[Material for this task — start]
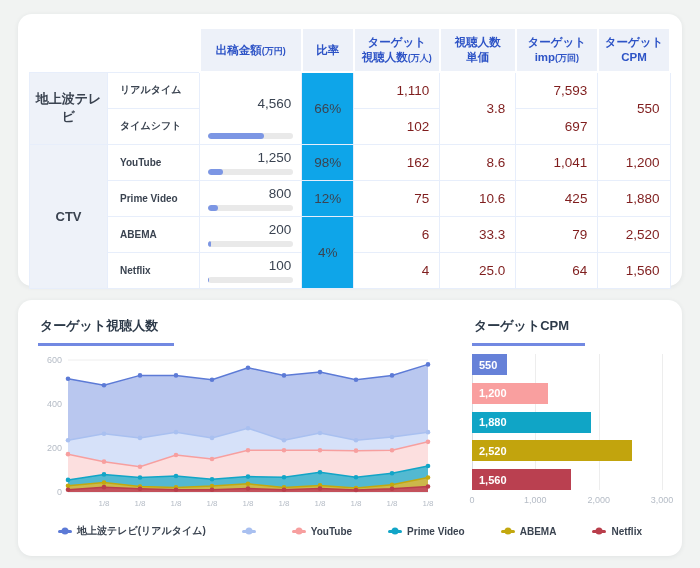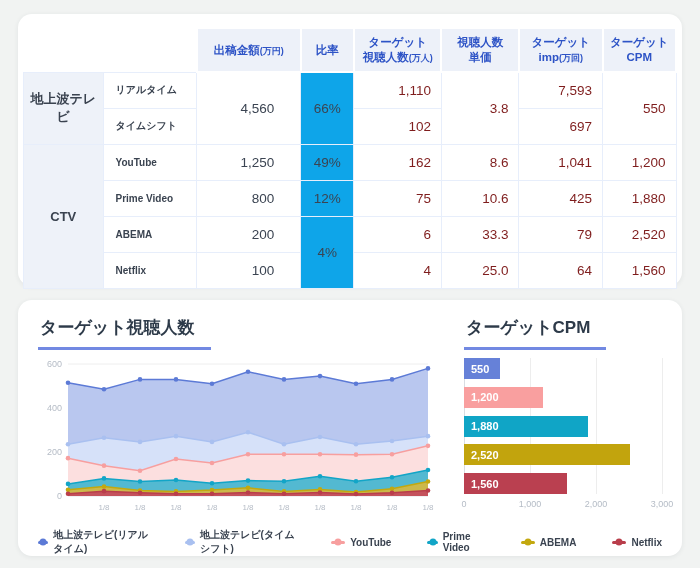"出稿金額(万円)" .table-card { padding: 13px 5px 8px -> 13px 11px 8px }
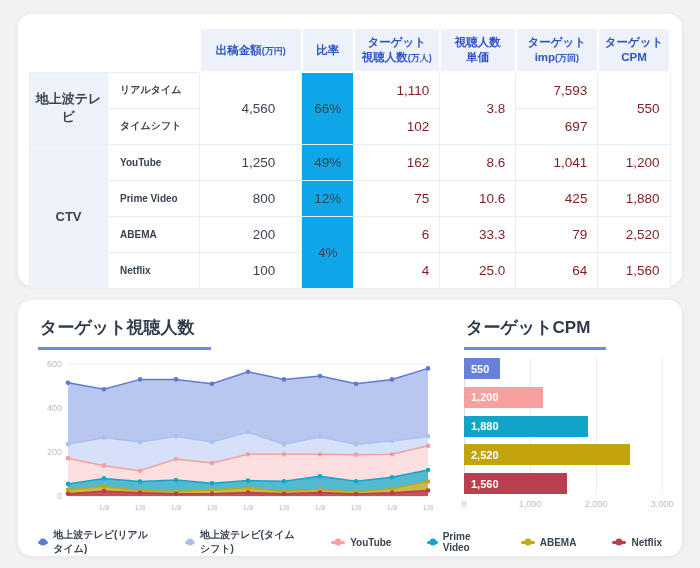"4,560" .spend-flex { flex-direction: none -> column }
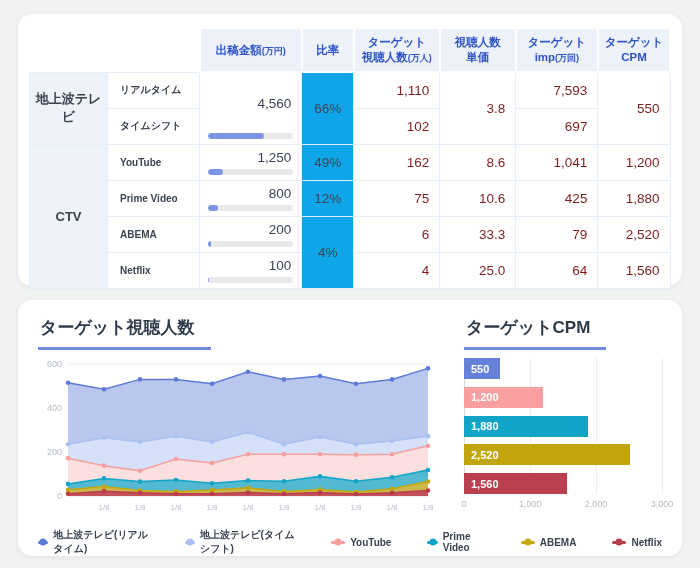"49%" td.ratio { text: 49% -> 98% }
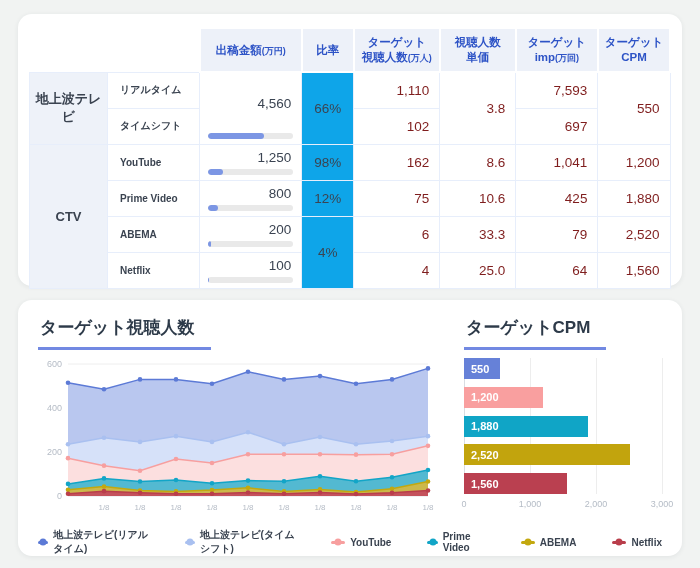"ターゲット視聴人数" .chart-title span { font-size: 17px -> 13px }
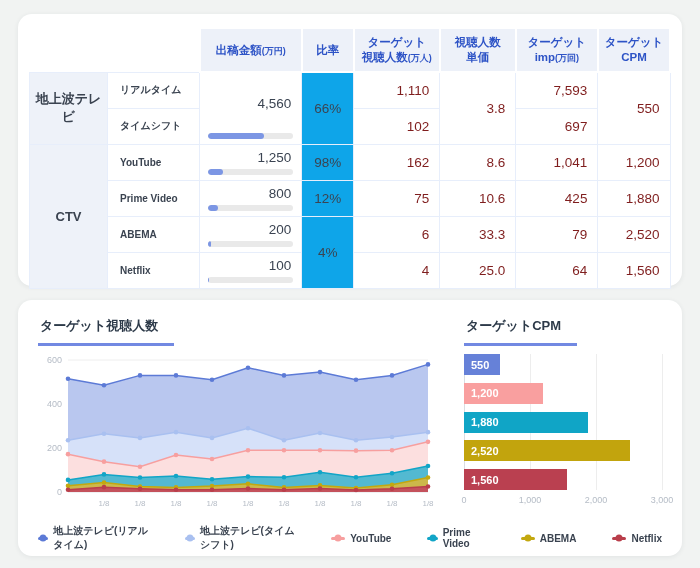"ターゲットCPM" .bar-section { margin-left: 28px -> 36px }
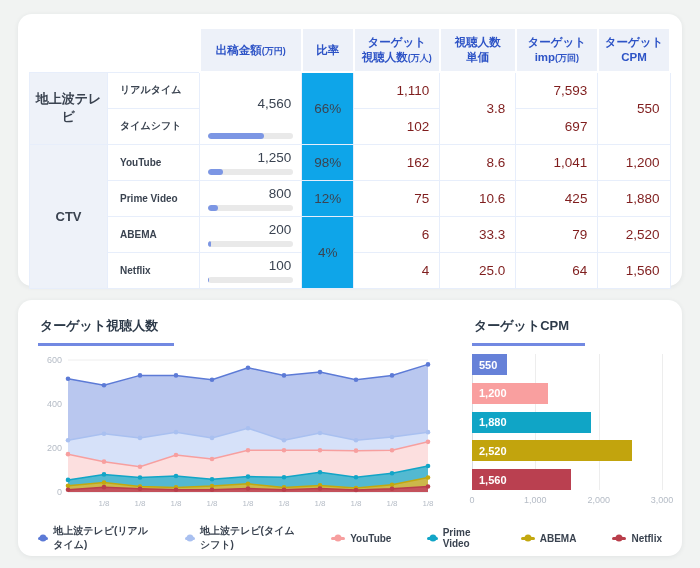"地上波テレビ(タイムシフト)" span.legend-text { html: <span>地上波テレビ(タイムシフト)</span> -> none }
[Material for this task — finish]
→ **How to complete this task**: Repeat the listing verbatim. Skip the pictures.

→ **Output for this task**:
"出稿金額(万円)" .table-card { padding: 13px 5px 8px -> 13px 11px 8px }
"4,560" .spend-flex { flex-direction: none -> column }
"49%" td.ratio { text: 49% -> 98% }
"ターゲット視聴人数" .chart-title span { font-size: 17px -> 13px }
"ターゲットCPM" .bar-section { margin-left: 28px -> 36px }
"地上波テレビ(タイムシフト)" span.legend-text { html: <span>地上波テレビ(タイムシフト)</span> -> none }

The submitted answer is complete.